§ Provided records
===
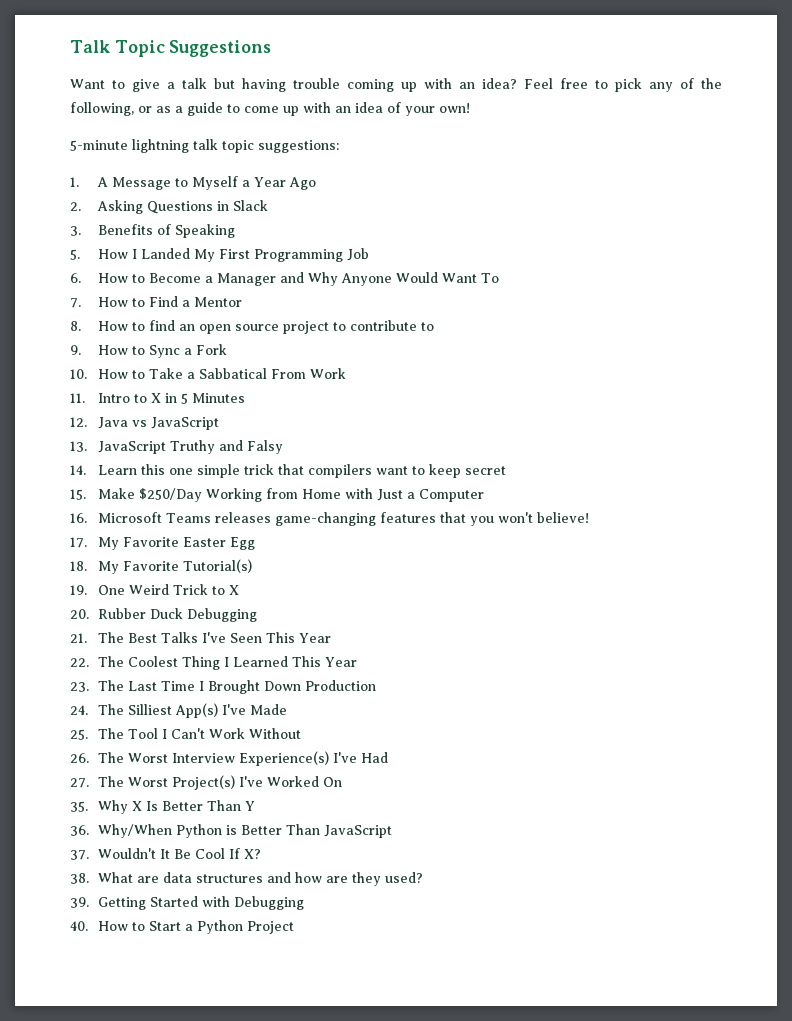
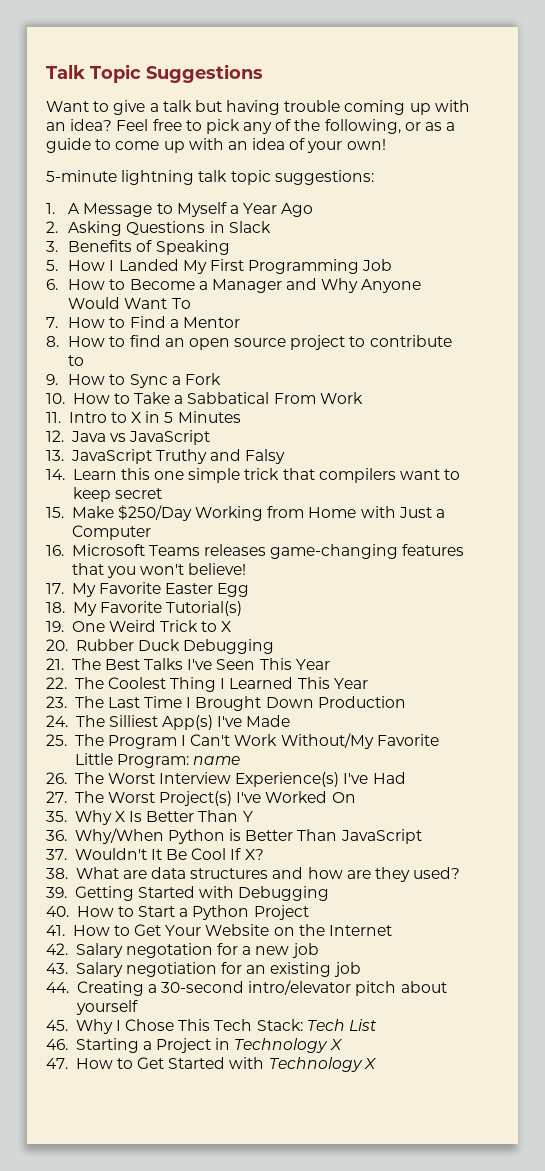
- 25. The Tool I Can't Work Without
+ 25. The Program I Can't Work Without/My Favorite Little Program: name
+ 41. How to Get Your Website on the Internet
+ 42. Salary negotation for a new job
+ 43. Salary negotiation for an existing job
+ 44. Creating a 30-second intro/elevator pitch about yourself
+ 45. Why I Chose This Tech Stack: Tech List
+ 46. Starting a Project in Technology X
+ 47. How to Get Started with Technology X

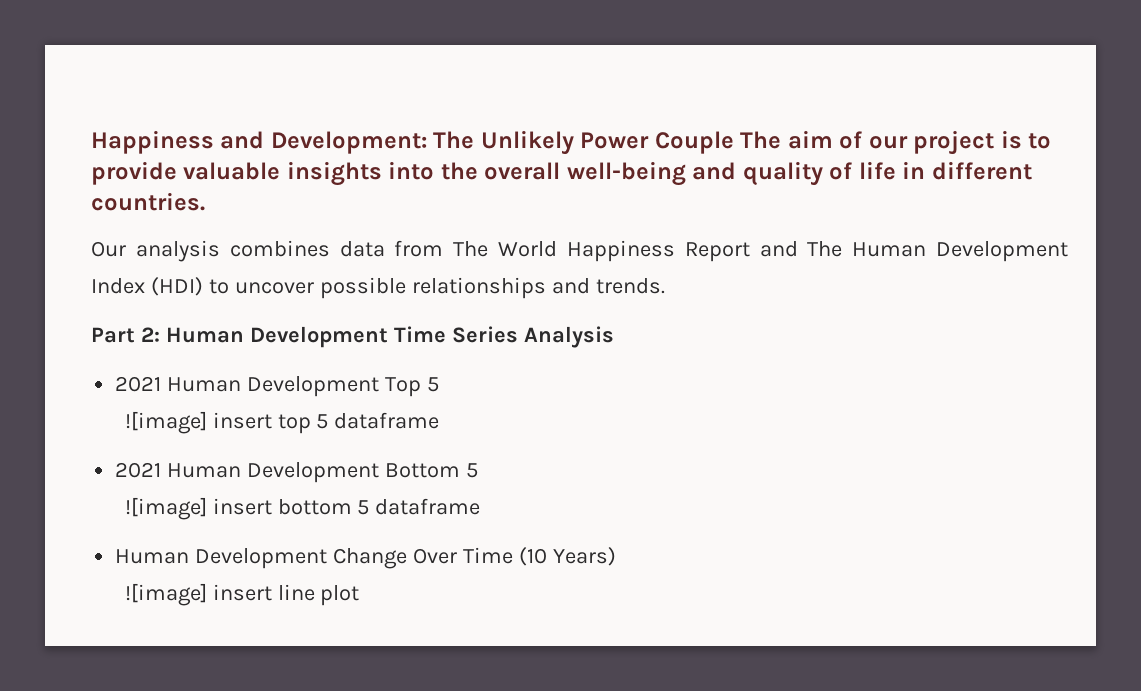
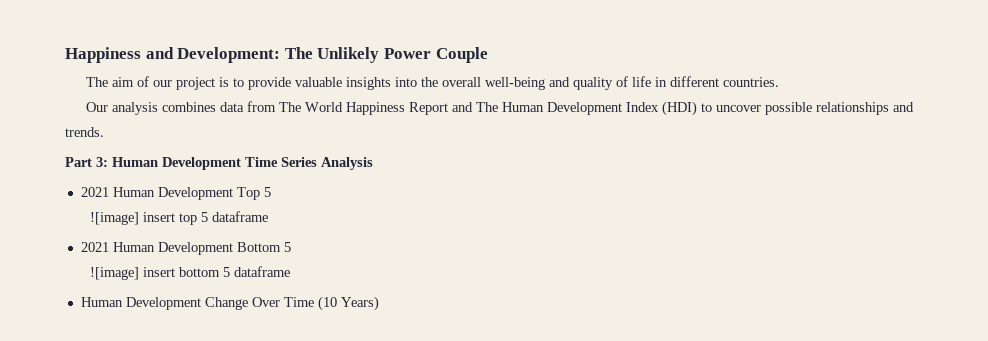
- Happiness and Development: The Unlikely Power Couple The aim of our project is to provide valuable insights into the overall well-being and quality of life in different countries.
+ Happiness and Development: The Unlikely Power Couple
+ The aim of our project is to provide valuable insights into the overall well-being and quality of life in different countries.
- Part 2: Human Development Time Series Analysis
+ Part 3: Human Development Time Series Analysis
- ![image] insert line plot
===
§ What to produce
For this exercise, please output exactly the lines above starting at the line with "Little Program: name" and ending at the line with "with Technology X", ends included.

§ Reply
+ 25. The Program I Can't Work Without/My Favorite Little Program: name
+ 41. How to Get Your Website on the Internet
+ 42. Salary negotation for a new job
+ 43. Salary negotiation for an existing job
+ 44. Creating a 30-second intro/elevator pitch about yourself
+ 45. Why I Chose This Tech Stack: Tech List
+ 46. Starting a Project in Technology X
+ 47. How to Get Started with Technology X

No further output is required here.